The Bishop who had been a good friend officiated at Father’s funeral , I even managed to practice ‘Tullochgorum’ on the fiddle and played it through on the day as a tribute to Father who loved the music and poetry of Dean John Skinner.
Mrs McHardy and I mourned for some months before we went through his personal papers on the premise of finding a will which we would take to the lawyer, Mr Gillan in Aberdeen.
We searched Father’s study high and low and eventually we found a will locked away in a drawer in his desk.
In an envelope were several manuscripts which were written in a similar scrawl to that the story the vagabond had shown us months before, signed at the bottom of each page as ‘AMF’ with various years written next to them.
God in Heaven, I couldn’t believe this , was my Father was Adam Maxwell – Farquhar, an addict and madman?.
Either that or he had collected his work and had known about him all the time.
It was like Stevenson’s shilling shocker come true, my father was Jekyll and Hyde also.
The will was unsigned , so was deemed invalid by Mr Gillan our solicitor.

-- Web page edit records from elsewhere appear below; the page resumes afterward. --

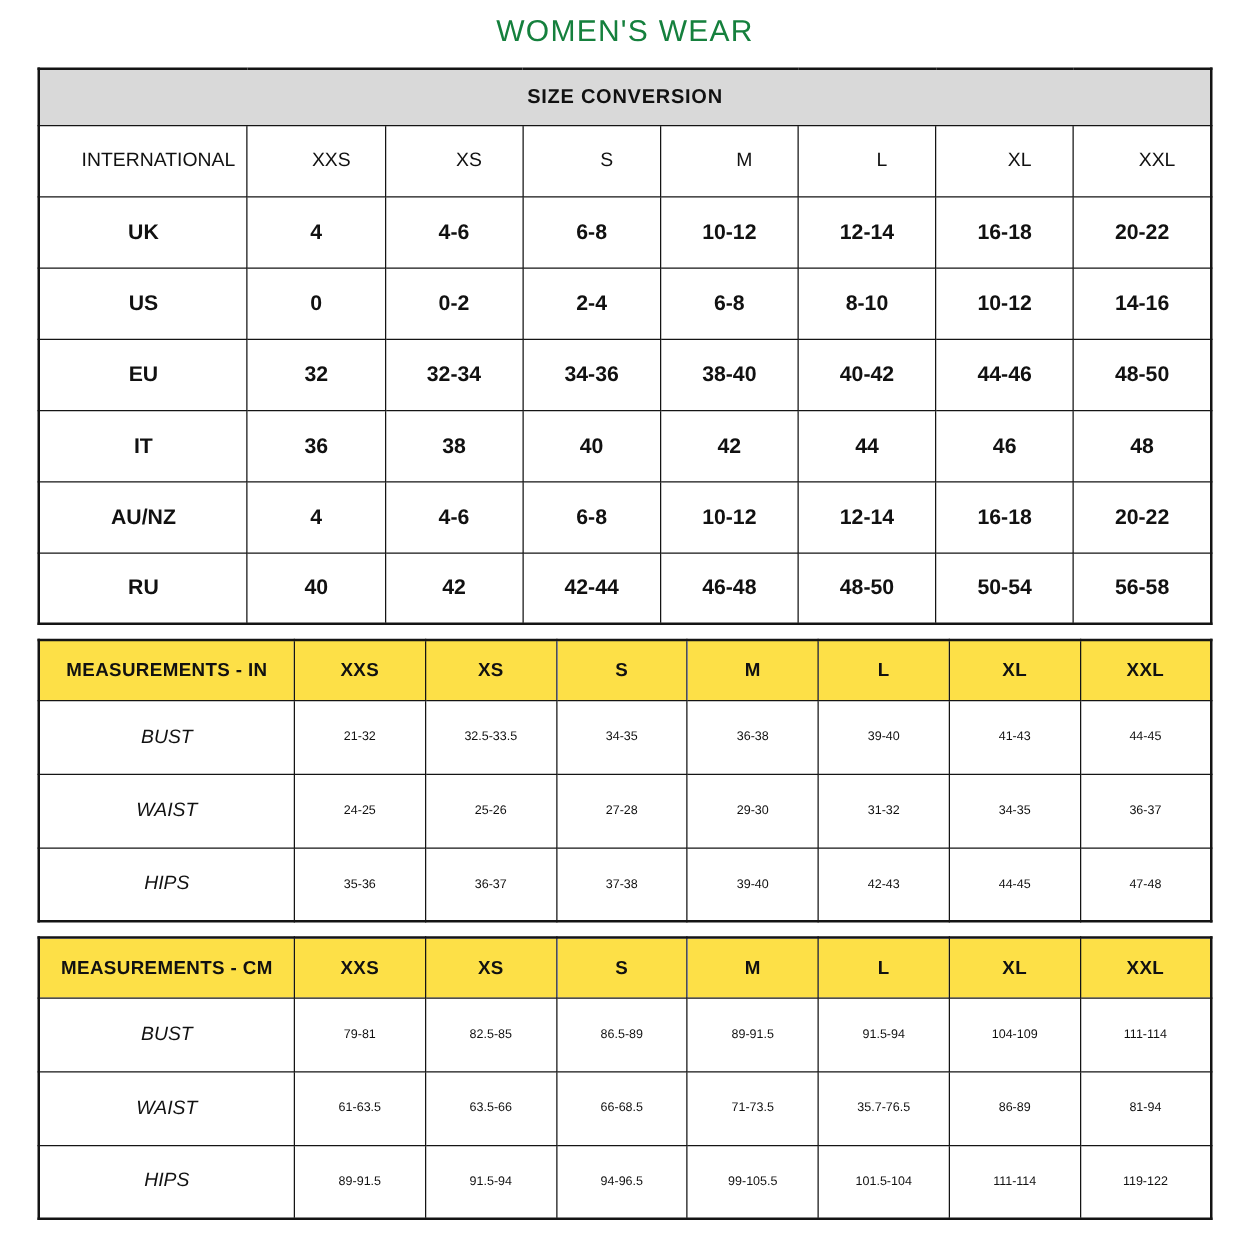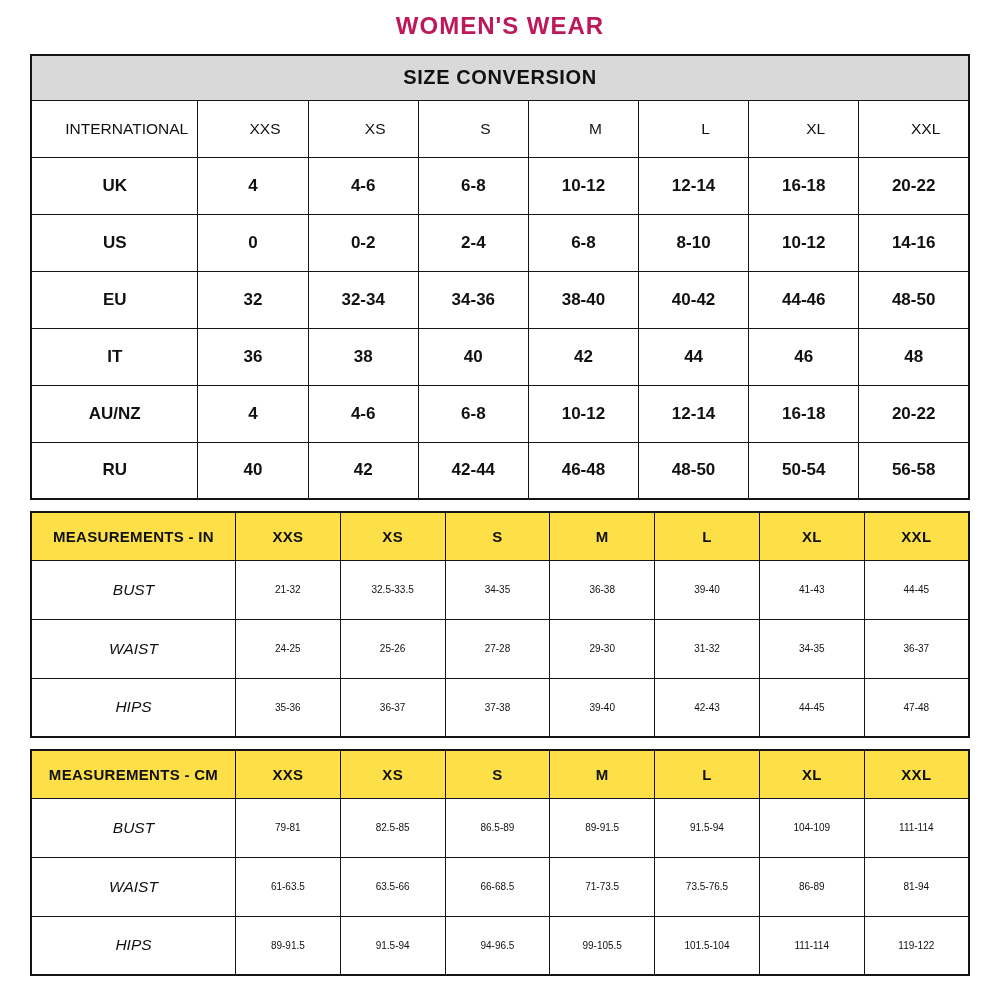--- a/index.html
+++ b/index.html
@@ -13,9 +13,9 @@
     margin:0 0 14px 0;
     text-align:center;
     font-size:24px;
-    font-weight:700;
+    font-weight:400;
     letter-spacing:1px;
-    color:#be185d;
+    color:#15803d;
   }
   table.tbl{
     width:100%;

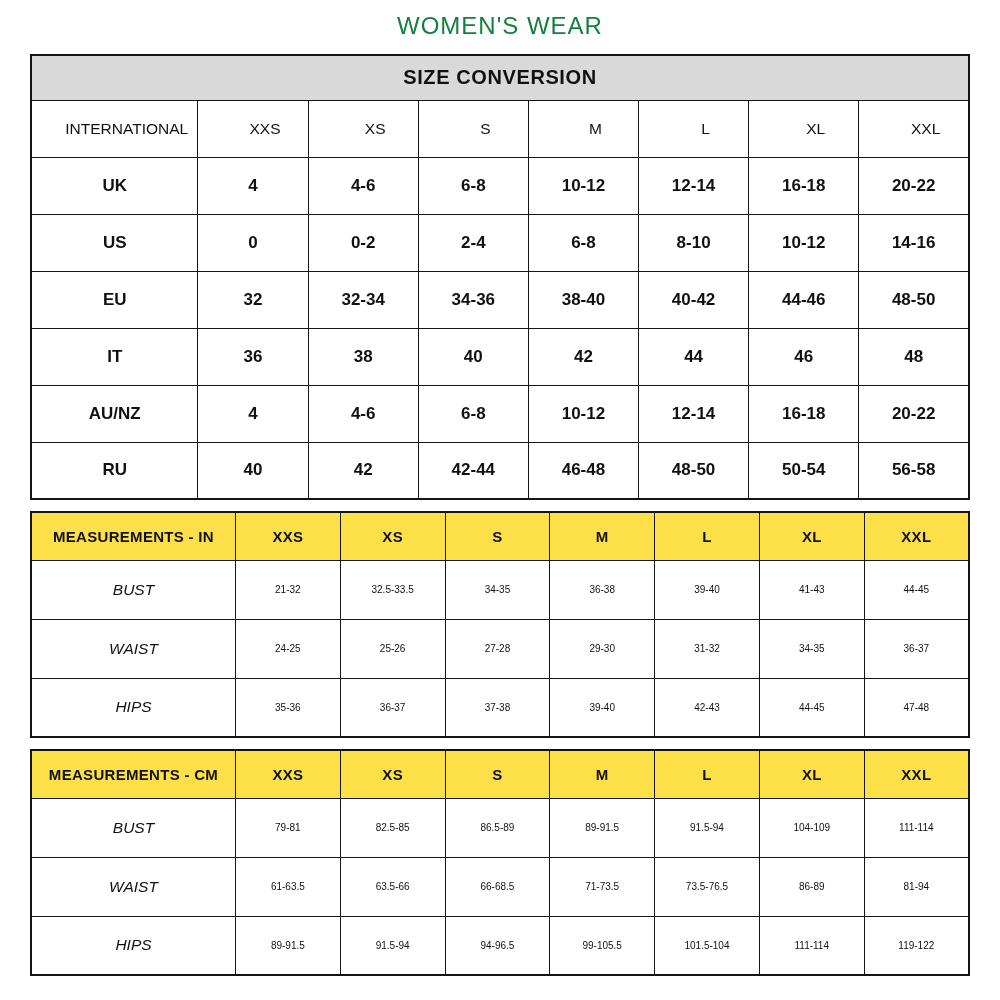--- a/index.html
+++ b/index.html
@@ -37,7 +37,7 @@
   .t1 th.caption{
     background:#d9d9d9;
     font-weight:700;
-    font-size:20px;
+    font-size:16px;
     letter-spacing:0.6px;
   }
   .t1 th:not(.caption){

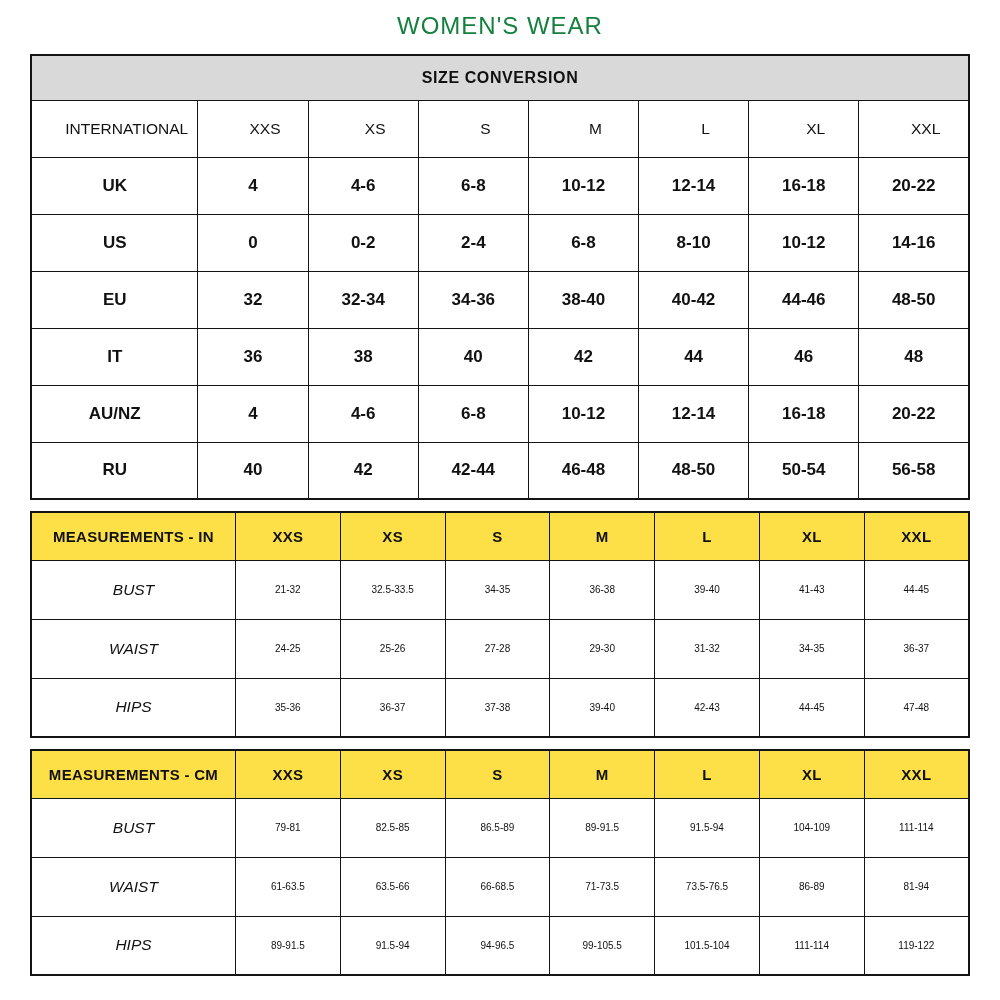--- a/index.html
+++ b/index.html
@@ -232,7 +232,7 @@
           <td data-name="value-cell">63.5-66</td>
           <td data-name="value-cell">66-68.5</td>
           <td data-name="value-cell">71-73.5</td>
-          <td data-name="value-cell">73.5-76.5</td>
+          <td data-name="value-cell">35.7-76.5</td>
           <td data-name="value-cell">86-89</td>
           <td data-name="value-cell">81-94</td>
         </tr>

I would never know the truth.
The year of Our Lord 1896
A year after my father’s death , Mrs McHardy our housekeeper died also, and left me a considerable sum of money. I was able to study to become an Episcopalian priest at Coates Hall in Edinburgh , by day I studied Theology and the Holy Scriptures , by night I roamed the taverns and observed the common people, the misfits and vagabonds looking for inspiration for my supernatural tales.
I was recently ordained as a priest and I commence at my first church , that of St Peter’s , Victoria Road , Torry, not far from the house in which my father , if he was my father , died.